Visma Enterprise Oy Mobile app Privacy

Visma Enterprise takes security and privacy very seriously. We are ISO 27001 certified and run a private Bug Bounty program on The collected data is used solely for the intended purpose and for improving the service, via statistics and usage analysis, no personal data is sold to any third party.

What data we collect

The collected data includes the pictures you take or pick from gallery and PDF attachments that you want to attach to travel claims as receipts. The pictures that you have taken or files selected as attachments will not be sent to our service until you click the “send attachments” button. Camera is also used to handle QR code reading which can be used to login the mobile app.

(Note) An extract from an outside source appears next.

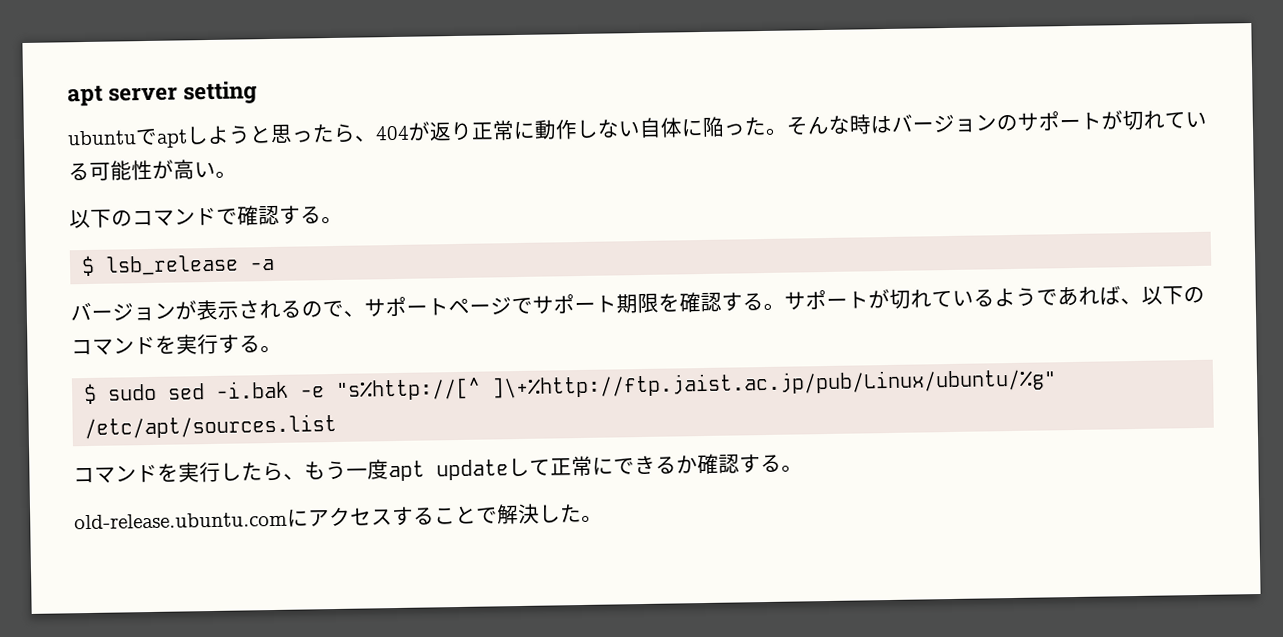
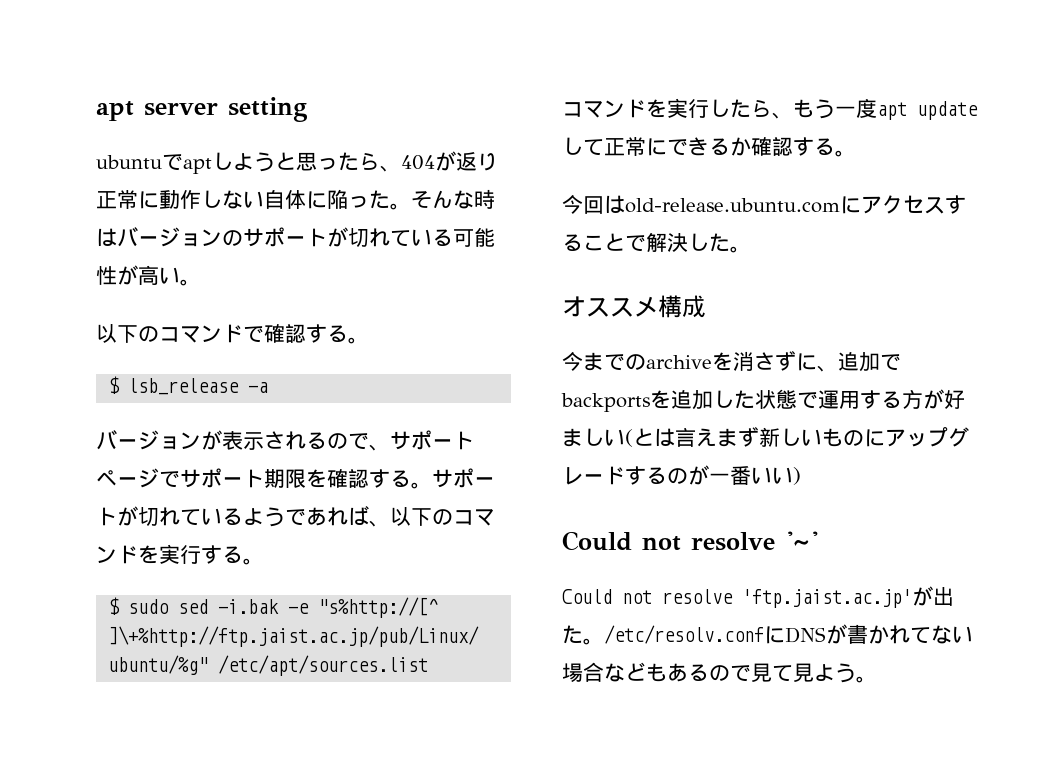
(803, 468) none -> [562,194,625,214] 今回は
(603, 519) none -> [562,295,706,318] [562,351,901,372] [561,389,965,412] [562,427,969,447] [562,465,801,485] [562,531,818,551] [562,586,954,608] [562,624,973,645] [562,662,877,683] // オススメ構成 // 今までのarchiveを消さずに、追加でbackportsを追加した状態で運用する方が好ましい(とは言えまず新しいものにアップグレードするのが一番いい) // Could not resolve '~' // Could not resolve 'ftp.jaist.ac.jp'が出た。/etc/resolv.confにDNSが書かれてない場合などもあるので見て見よう。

While using the “Journeys” function, your device collects data about your phone location and route. When you send data to the M2 server, only the journey’s time, length as well as starting- and endpoints of the route, location of the stops and their addresses are shown on the kilometre claim. All data is treated according to Finnish law and used only accordance with the agreement made with your employer.

Force to follow roads feature

By enabling the “Force to follow roads” -setting in the app, you consent to send your route information anonymously to Google Snap to Road API. Google returns the enhanced route back to the App. You may turn the setting off whenever you want, if you want to use only GPS raw data without enhancing it with Google Snap to Road API.

By using the Force to follow roads feature you are bound by Google’s Terms of Service and Google Privacy Policy

You are, at any time, able to disable the location data or camera access from the application settings in iOS and Android 6.0 or later, thus disabling “Journeys” function or camera functions.

Android specific permissions


IOS specific permissions

Privacy - Location, Location Always, Location When In Use, Camera, PhotoLibraryAddUsage, PhotoLibraryUsage, MotionUsage

Camera is used to handle QR code and barcode reading which can be used to read stamp data (if used by your organisation).

If you permit the collection of tracking information, this information can be saved with the stamps. The administrator can set the saving of tracking information with stamps as mandatory. In this case, stamping without tracking information will not be possible. All data will be processed in compliance with Finnish laws and only used for the purposes agreed upon in the agreement with your employer.

You can disable the location tracking function in the Android app’s settings at any time. In iOS and Android 6.0 or later you can at any time disable the location data or camera access from the application settings thus disabling location tracking or camera functions.

Visma Tiima and TiimaNumeron

Camera is used to handle QR code and barcode reading which can be used to read stamp data (if used by your organisation).

Android specific permissions


Visma Tiima: android.permission.INTERNET, CAMERA, VIBRATE


IOS specific permissions

TIIMA: Privacy - Location, Location When In Use, Camera

Visma Tiima: Privacy - Media Library, Calendars, Motion, Bluetooth Peripheral, Location Always, Location When In Use, Camera, Bluetooth Always, Speech Recognition

TiimaNumeron: Privacy - Camera

TIIMA Notifications

Tiima uses Amazon Simple Notification Service (Amazon SNS) to send notifications to users. At the moment it's only used to send notifications of offered work shifts (if these are used in your organisation).

If you give Tiima a permission to send notifications, then UUID given by GMC (Android) or APN (iOS) is stored in Tiima's database. If Tiima ever tries to send you a notification then Amazon Simple Notification Service is called with this UUID and SNS endpoint for sending notifications to this device is created. We use AWS services in Ireland (EU).


We do not sell your personal information to anyone, ever.



Our app security measures include but are not limited to:

HTTPS -protocol using TLS with the most secure algorithms
Network encryption
Secure authentication
Data centre location

All your data will be stored in Finland and Finland only. No data will be sent outside of EU/ETA. Anonymous location information is sent to Google Snap to road API from M2 App if “Force to follow roads” setting is enabled in the App. Very limited information is stored in Amazon AWS in Ireland (EU) and only for Tiima in case notifications are used.


Third party libraries

Android apps use a third party library called Zxing, under Apache 2.0 license.

TIIMA iOS app uses a third party library called Kal, under MIT license.

Detailed up to date list of used libraries is listed in the Apps.